> _Aim of the exercise_: Nothing but an exact reproduction of the records, pictures excluded, should be returned.

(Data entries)
┌──

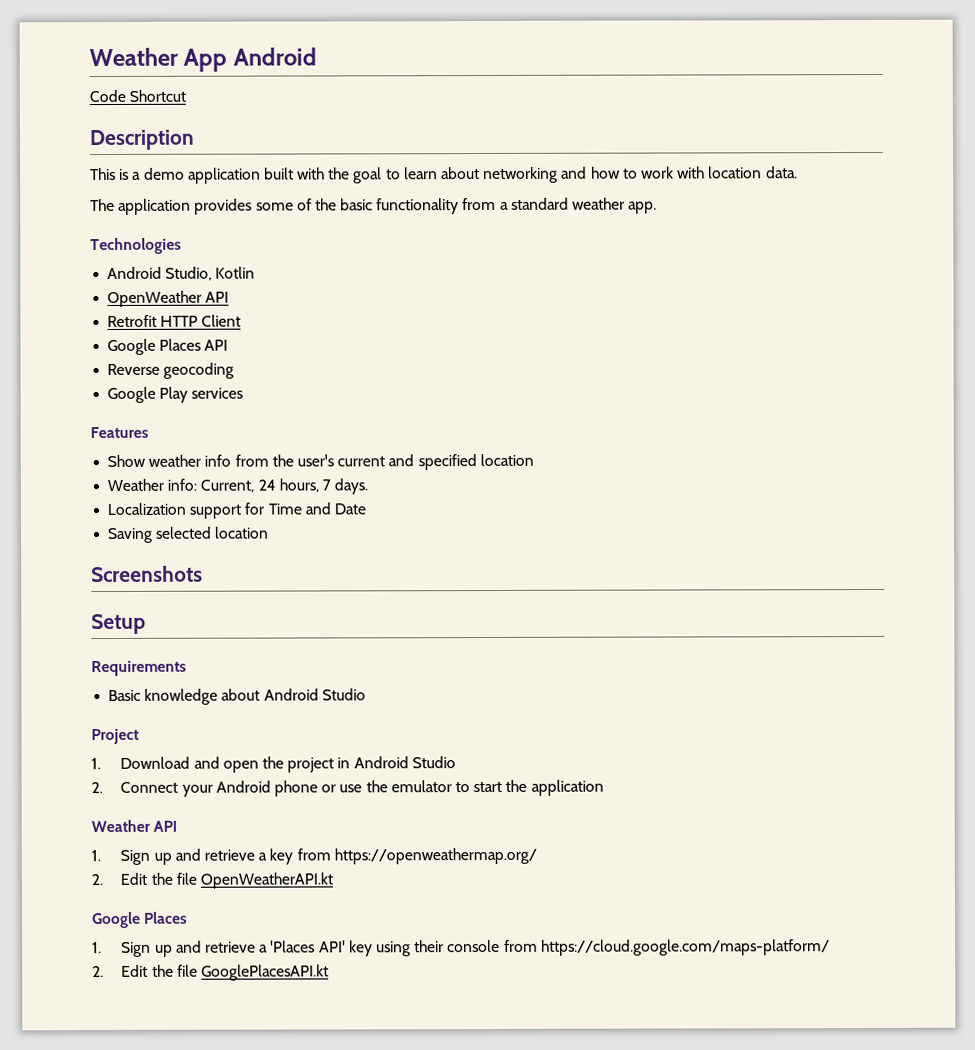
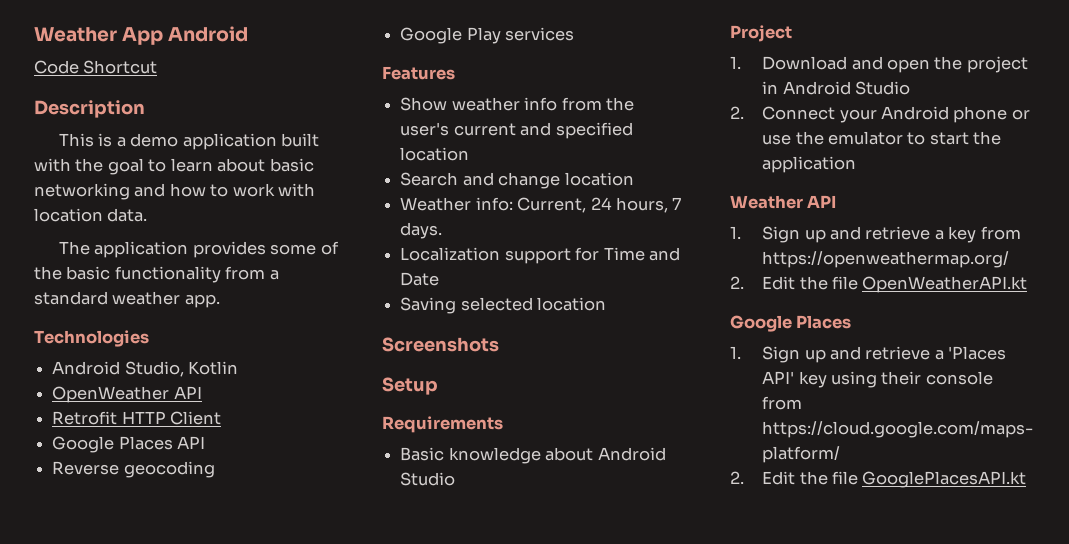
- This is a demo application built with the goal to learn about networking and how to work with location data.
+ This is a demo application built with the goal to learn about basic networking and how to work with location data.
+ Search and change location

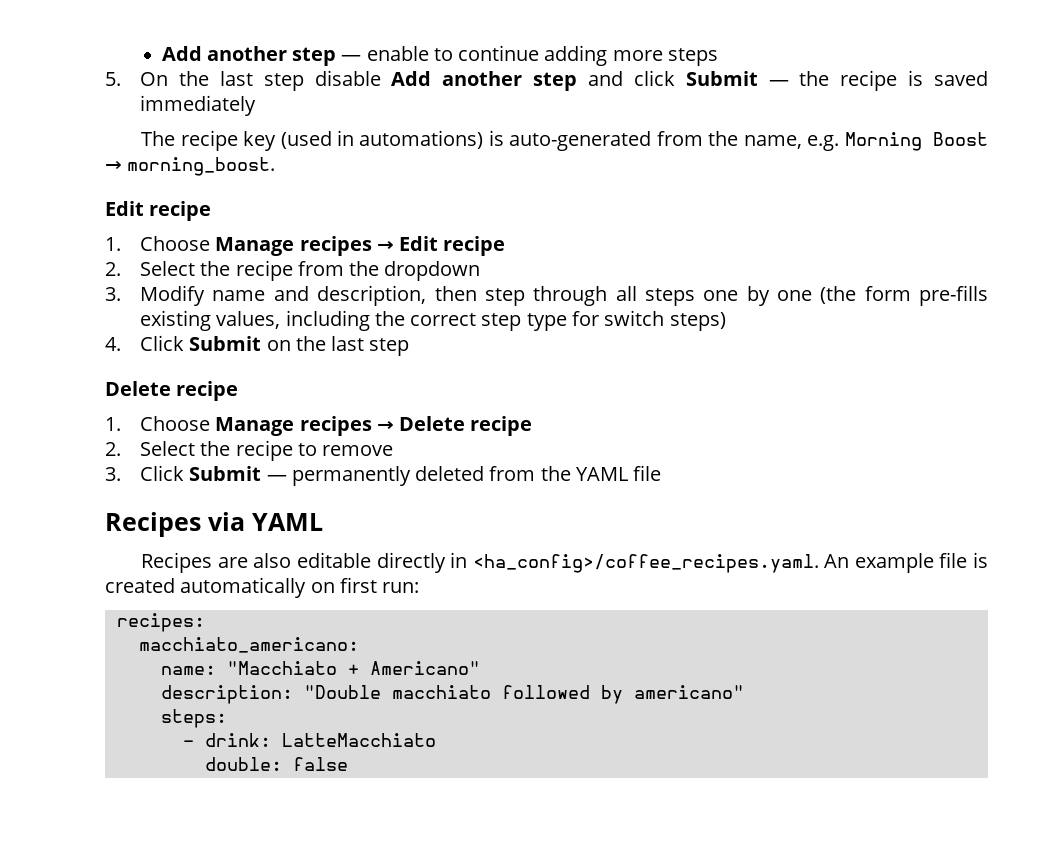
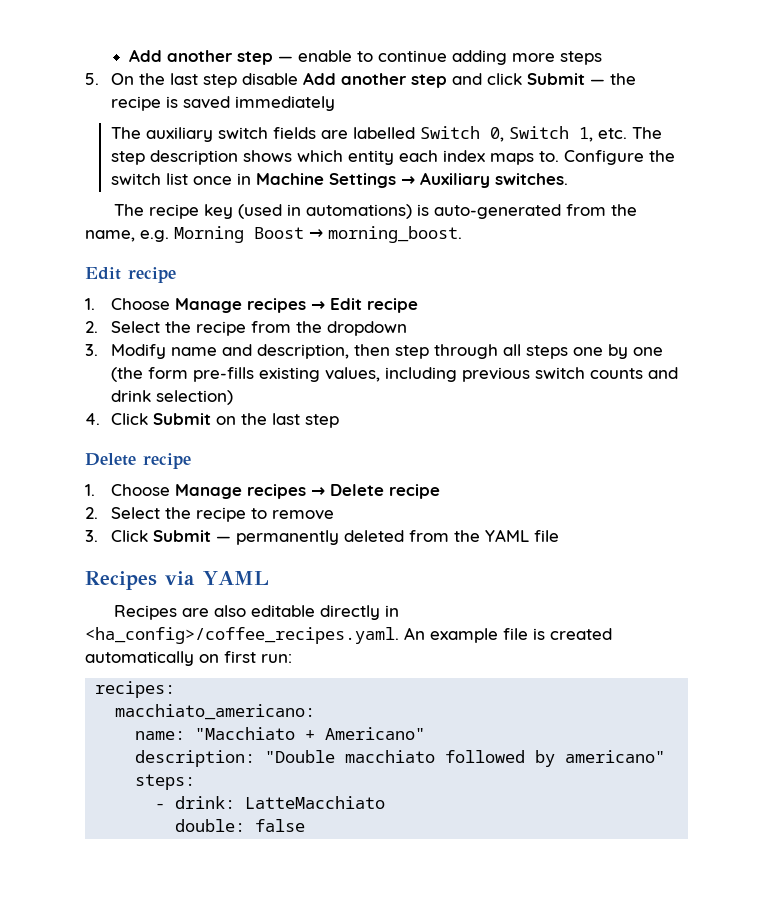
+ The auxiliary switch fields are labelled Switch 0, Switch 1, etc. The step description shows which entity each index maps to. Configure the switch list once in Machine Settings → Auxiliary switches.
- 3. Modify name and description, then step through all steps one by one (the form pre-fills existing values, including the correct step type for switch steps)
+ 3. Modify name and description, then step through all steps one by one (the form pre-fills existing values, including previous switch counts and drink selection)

└──

> _Answer to this exercise_:
- This is a demo application built with the goal to learn about networking and how to work with location data.
+ This is a demo application built with the goal to learn about basic networking and how to work with location data.
+ Search and change location

+ The auxiliary switch fields are labelled Switch 0, Switch 1, etc. The step description shows which entity each index maps to. Configure the switch list once in Machine Settings → Auxiliary switches.
- 3. Modify name and description, then step through all steps one by one (the form pre-fills existing values, including the correct step type for switch steps)
+ 3. Modify name and description, then step through all steps one by one (the form pre-fills existing values, including previous switch counts and drink selection)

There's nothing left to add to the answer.